A Lower Bound and a Near-Optimal Algorithm for Bilevel Empirical Risk Minimization
Mathieu Dagréou, Thomas Moreau, Samuel Vaiter, Pierre Ablin
TL;DR
The paper tackles bilevel empirical risk minimization with finite-sum outer and inner objectives by proposing SRBA, a variance-reduced extension of SARAH that jointly updates the outer, inner, and hypergradient directions. It proves that SRBA achieves $O((n+m)^{1/2}\varepsilon^{-1})$ oracle calls to reach an $\varepsilon$-stationary point, and establishes a matching lower bound of $\Omega(m^{1/2}\varepsilon^{-1})$ in a worst-case construction, confirming near-optimality in the common regime where $n$ and $m$ are balanced. The analysis hinges on a recursive estimation of three directions, a controlled hypergradient approximation $D_x(z,v,x)$, and carefully designed descent lemmas with a Lyapunov function. Empirical results demonstrate SRBA’s fast convergence and strong final performance relative to state-of-the-art bilevel solvers on synthetic and ML-tuned tasks, including hyperparameter selection and datacleaning scenarios.
Abstract
Bilevel optimization problems, which are problems where two optimization problems are nested, have more and more applications in machine learning. In many practical cases, the upper and the lower objectives correspond to empirical risk minimization problems and therefore have a sum structure. In this context, we propose a bilevel extension of the celebrated SARAH algorithm.

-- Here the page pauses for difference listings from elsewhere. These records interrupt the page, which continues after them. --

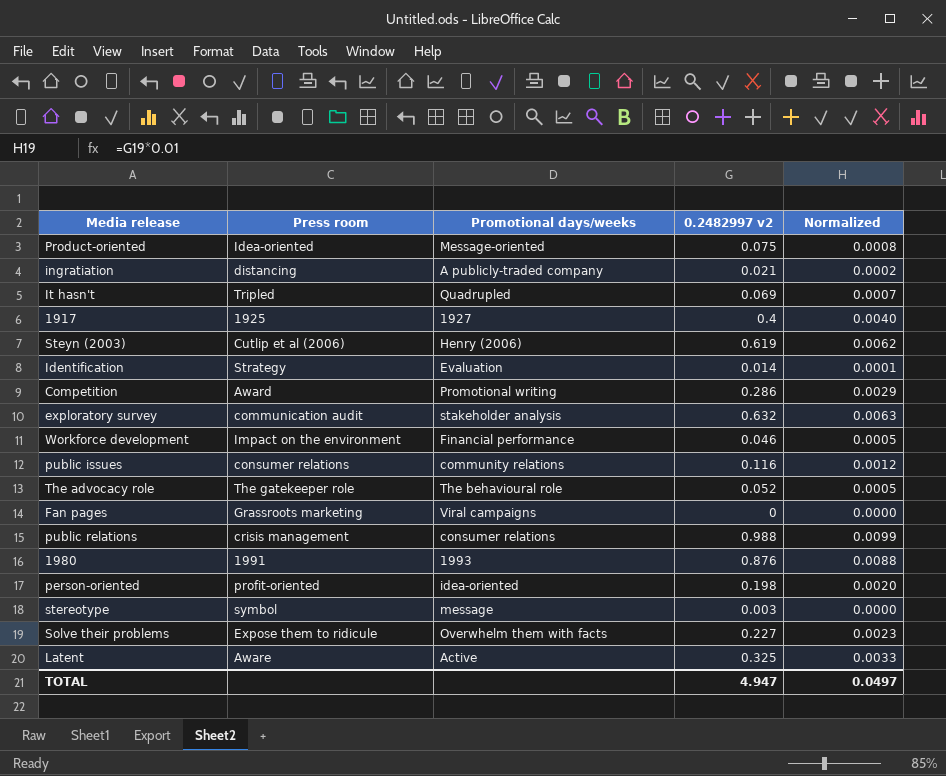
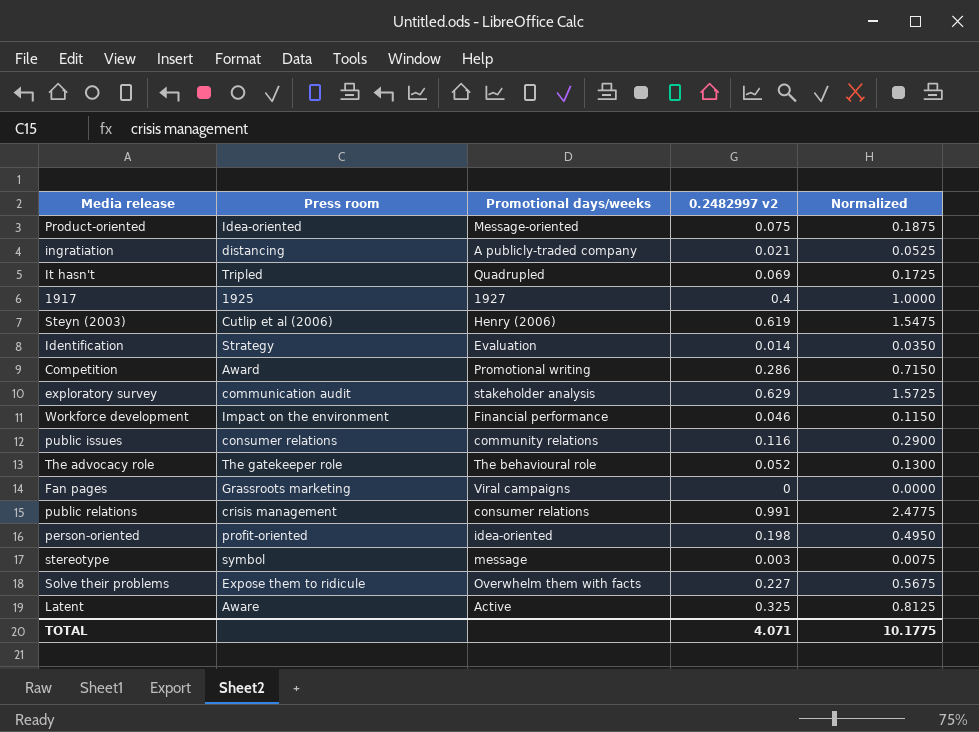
column Normalized | formula: [0.2482997 v2] * 0.01 -> [0.2482997 v2] * 2.5
row 1980: 1991 | 1993 | 0.876 | 0.0088 -> none
exploratory survey | 0.2482997 v2: 0.632 -> 0.629
public relations | 0.2482997 v2: 0.988 -> 0.991
TOTAL | 0.2482997 v2: 4.947 -> 4.071
TOTAL | Normalized: 0.0497 -> 10.1775

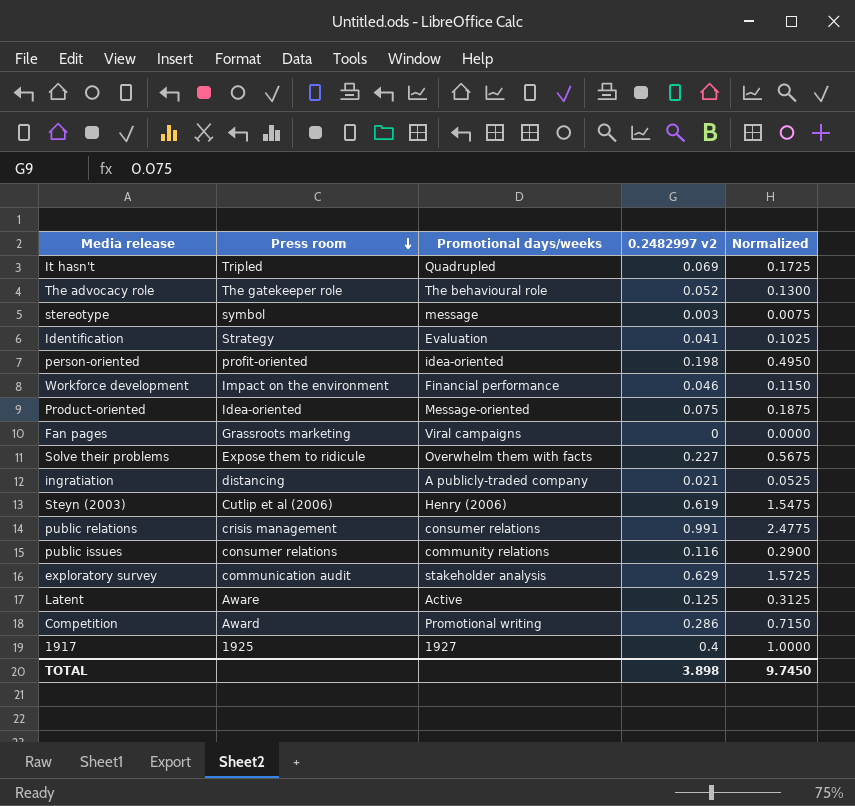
row order: none -> Press room descending
Identification | 0.2482997 v2: 0.014 -> 0.041
Identification | Normalized: 0.0350 -> 0.1025
Latent | 0.2482997 v2: 0.325 -> 0.125
Latent | Normalized: 0.8125 -> 0.3125
TOTAL | 0.2482997 v2: 4.071 -> 3.898
TOTAL | Normalized: 10.1775 -> 9.7450

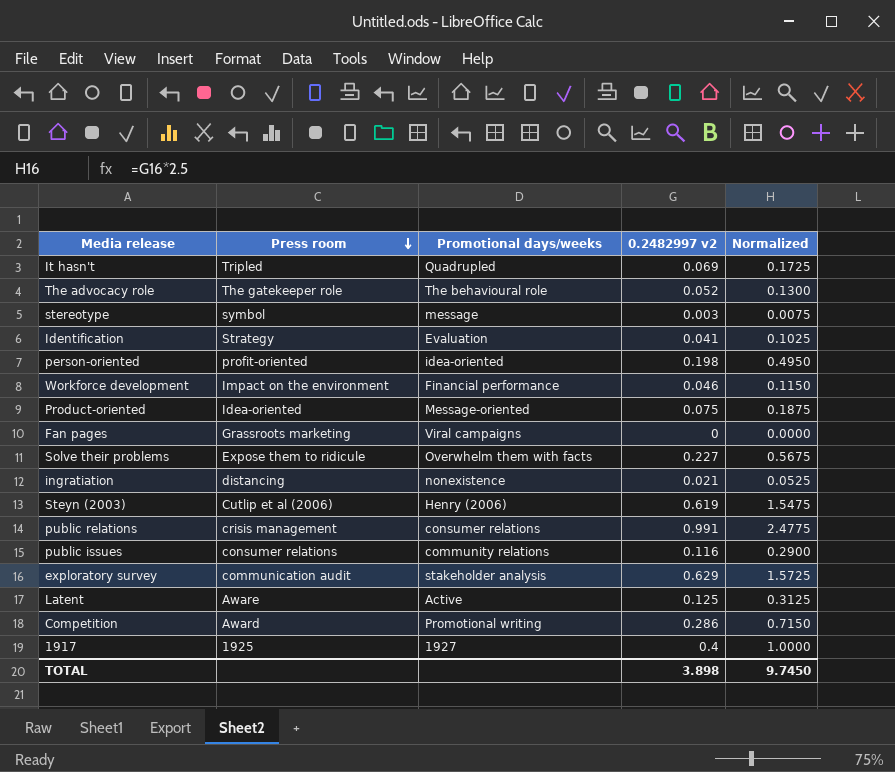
ingratiation | Promotional days/weeks: A publicly-traded company -> nonexistence

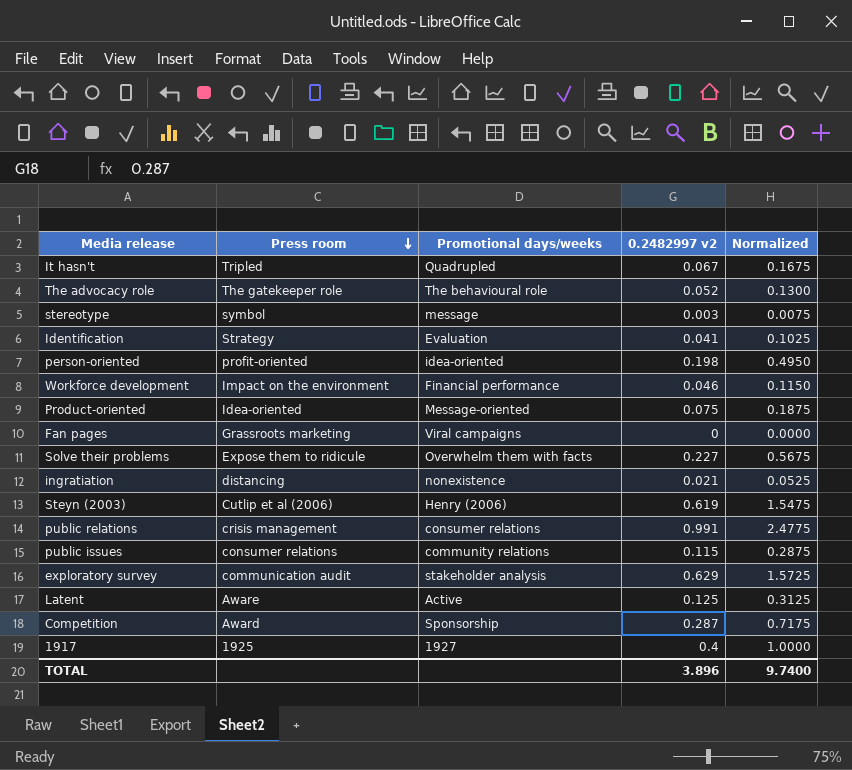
It hasn't | 0.2482997 v2: 0.069 -> 0.067
It hasn't | Normalized: 0.1725 -> 0.1675
public issues | 0.2482997 v2: 0.116 -> 0.115
public issues | Normalized: 0.2900 -> 0.2875
Competition | Promotional days/weeks: Promotional writing -> Sponsorship
Competition | 0.2482997 v2: 0.286 -> 0.287
Competition | Normalized: 0.7150 -> 0.7175
TOTAL | 0.2482997 v2: 3.898 -> 3.896
TOTAL | Normalized: 9.7450 -> 9.7400

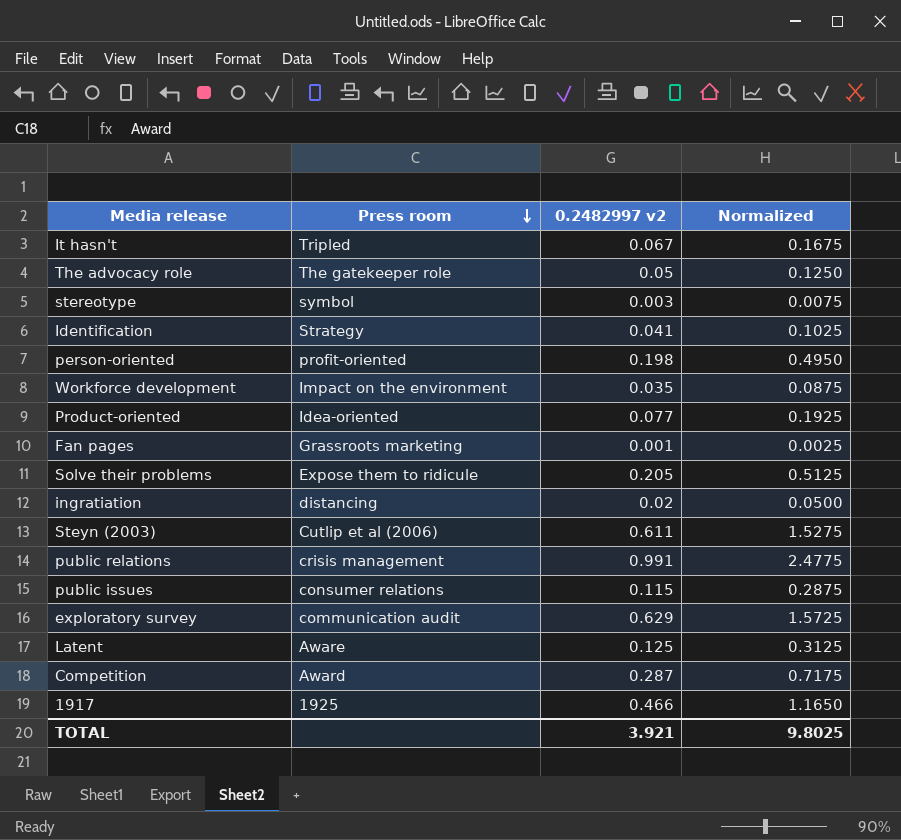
column Promotional days/weeks | position: 3 -> none
The advocacy role | 0.2482997 v2: 0.052 -> 0.05
The advocacy role | Normalized: 0.1300 -> 0.1250
Workforce development | 0.2482997 v2: 0.046 -> 0.035
Workforce development | Normalized: 0.1150 -> 0.0875
Product-oriented | 0.2482997 v2: 0.075 -> 0.077
Product-oriented | Normalized: 0.1875 -> 0.1925
Fan pages | 0.2482997 v2: 0 -> 0.001
Fan pages | Normalized: 0.0000 -> 0.0025
Solve their problems | 0.2482997 v2: 0.227 -> 0.205
Solve their problems | Normalized: 0.5675 -> 0.5125
ingratiation | 0.2482997 v2: 0.021 -> 0.02
ingratiation | Normalized: 0.0525 -> 0.0500
Steyn (2003) | 0.2482997 v2: 0.619 -> 0.611
Steyn (2003) | Normalized: 1.5475 -> 1.5275
1917 | 0.2482997 v2: 0.4 -> 0.466
1917 | Normalized: 1.0000 -> 1.1650
TOTAL | 0.2482997 v2: 3.896 -> 3.921
TOTAL | Normalized: 9.7400 -> 9.8025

We demonstrate that the algorithm requires $\mathcal{O}((n+m)^{\frac12}\varepsilon^{-1})$ oracle calls to achieve $\varepsilon$-stationarity with $n+m$ the total number of samples, which improves over all previous bilevel algorithms. Moreover, we provide a lower bound on the number of oracle calls required to get an approximate stationary point of the objective function of the bilevel problem. This lower bound is attained by our algorithm, making it optimal in terms of sample complexity.